Eu não conseguia dizer não para o Gabriel. Era mais forte que eu. Daí eu disse dando de ombros:
― Ah, por mim…
― Não! ― Rafa me interrompeu. ― Tá maluco? Não vou sentar perto do papai e da mamãe!
― Mas vocês nem vão fazer nada! Eu queria ficar com a Jú!
― Como não!? ― Rafa exclamou. ― Nós também vamos ficar!
― No meio do avião? Na frente de todo mundo? ― Gabriel perguntou.
― E o que que tem?
Eiiii! Eu não queria ficar com o Rafa na frente de todo mundo! Eu tinha vergonha. Eu já estava bastante envergonhado por ele estar praticamente se esfregando em mim o tempo todo. Eu não me importava de namorá-lo na escola, muito pelo contrário. Lá, todo mundo sabia. Mas aqui… aqui era diferente.
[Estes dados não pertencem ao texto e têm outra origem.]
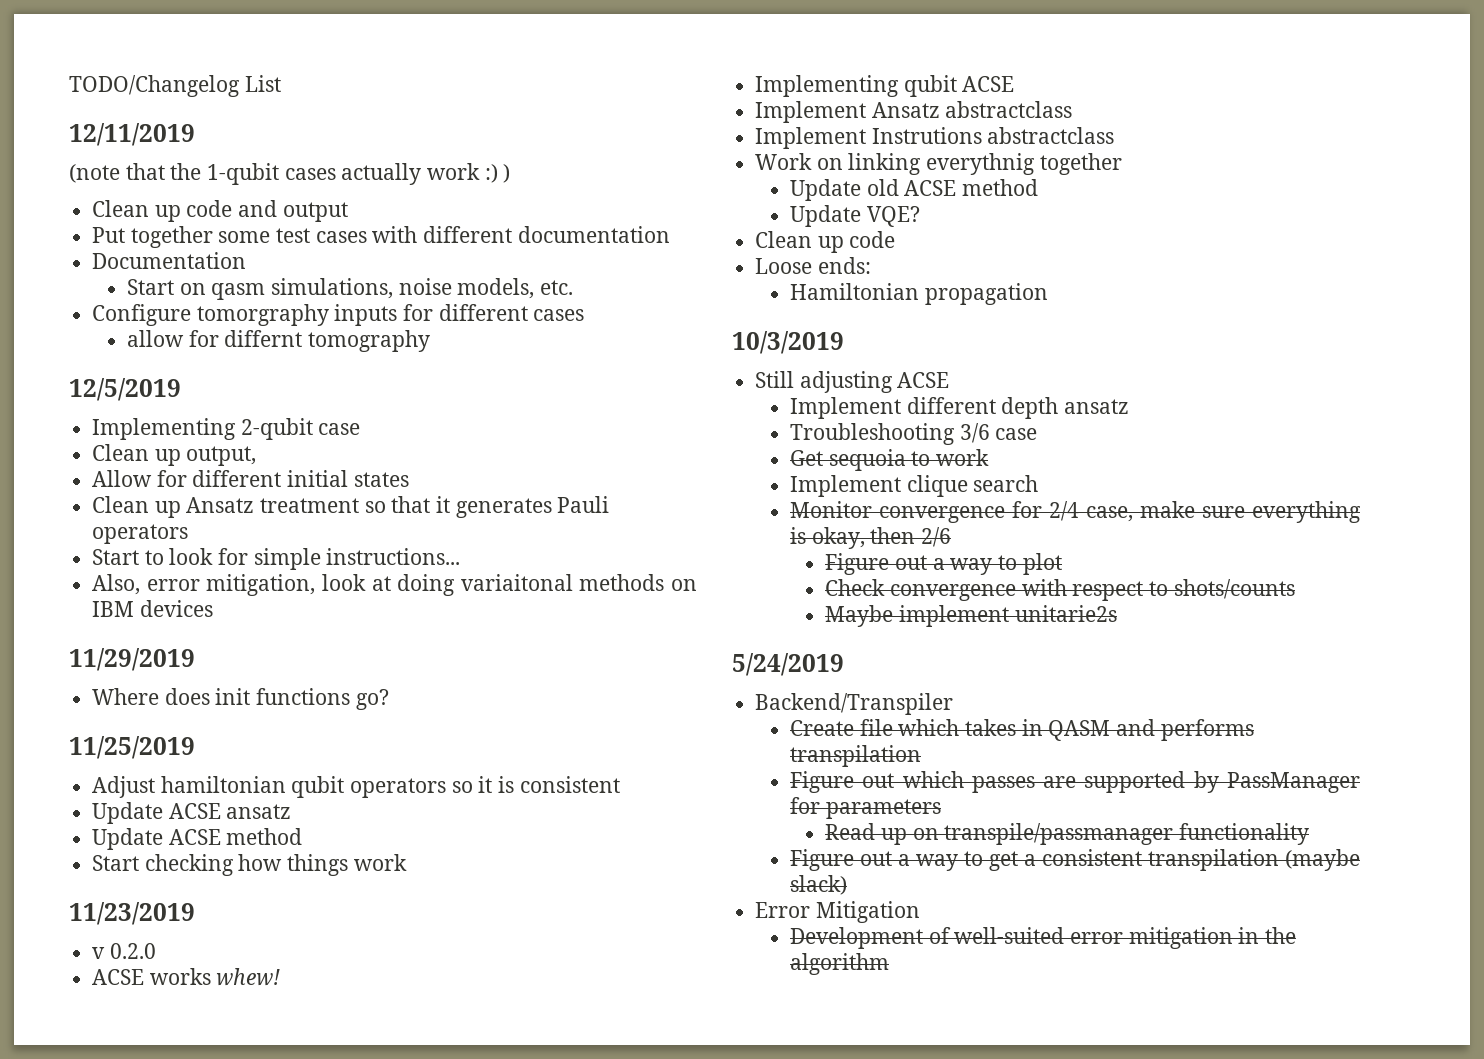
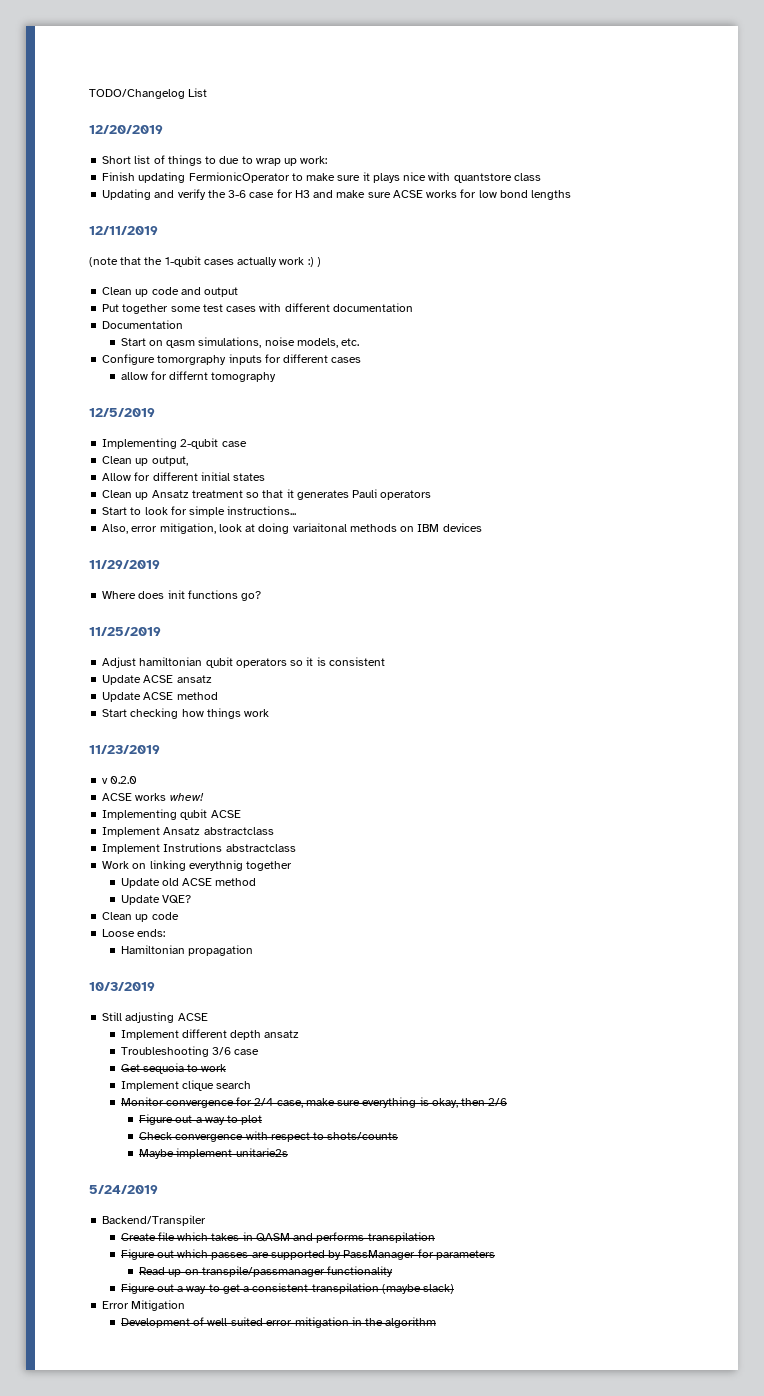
+ 12/20/2019
+ Short list of things to due to wrap up work:
+ Finish updating FermionicOperator to make sure it plays nice with quantstore class
+ Updating and verify the 3-6 case for H3 and make sure ACSE works for low bond lengths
Estávamos na frente de pessoas estranhas… eu ficava me perguntando o que elas poderiam estar pensando… em ver dois meninos… erm… tão próximos assim…
― E o que que tem? Que que tem que vocês são muito pequenos para ficarem se pegando no avião… na frente de todo mundo! ― Gabriel implicou com o irmão.
― Cala boca! ― Rafa xingou. ― Já tenho doze anos!
― Ei! ― Eu intervi. ― Tudo bem, Gabriel… a gente troca. Não tem problema!
― Não! ― Rafa me cortou. ― Troca nada. ― Daí ele olhou para mim. ― Não vamos trocar nem fodendo! Ele que pegou um lugar ruim, ele que se foda!
― Fél… ― eu disse fazendo carinha fofa.
― Não… se quiser, troca você. Eu vou continuar onde bem-estou.
― Aff… tá tudo bem, Lucas… ― Gabriel me consolou. ― Podem ficar. Eu me viro com a Jú. Relaxa.
― Mas…
― Relaxa… tá de boa…
― Tá bom… ― eu concordei. Eu gostava do Gabriel. Eu trocaria de lugar por ele.
Gabriel deu um empurrãozinho malcriado no Rafa.
― Cuzão. ― Rafa o xingou.
Continuamos na fila por mais alguns segundos, até chegar nossa vez. Eu e o Rafa fomos os primeiros da família a embarcar. Os pais do Rafa estavam um pouquinho atrás, pois tinham ido comprar revistas na banca. Entreguei minha passagem para a moça da companhia aérea junto com meu RG. Ela me devolveu o canhotinho do passageiro e eu avancei.
Finalmente eu atravessei a porta de vidro que separava os dois mundos distintos. De um lado, uma sala de espera que, ao mesmo tempo que caótica, era tediosa. Um ambiente agradável… para se perder um tempo. Um ambiente agradável… para se ficar esperando pelo resto da vida.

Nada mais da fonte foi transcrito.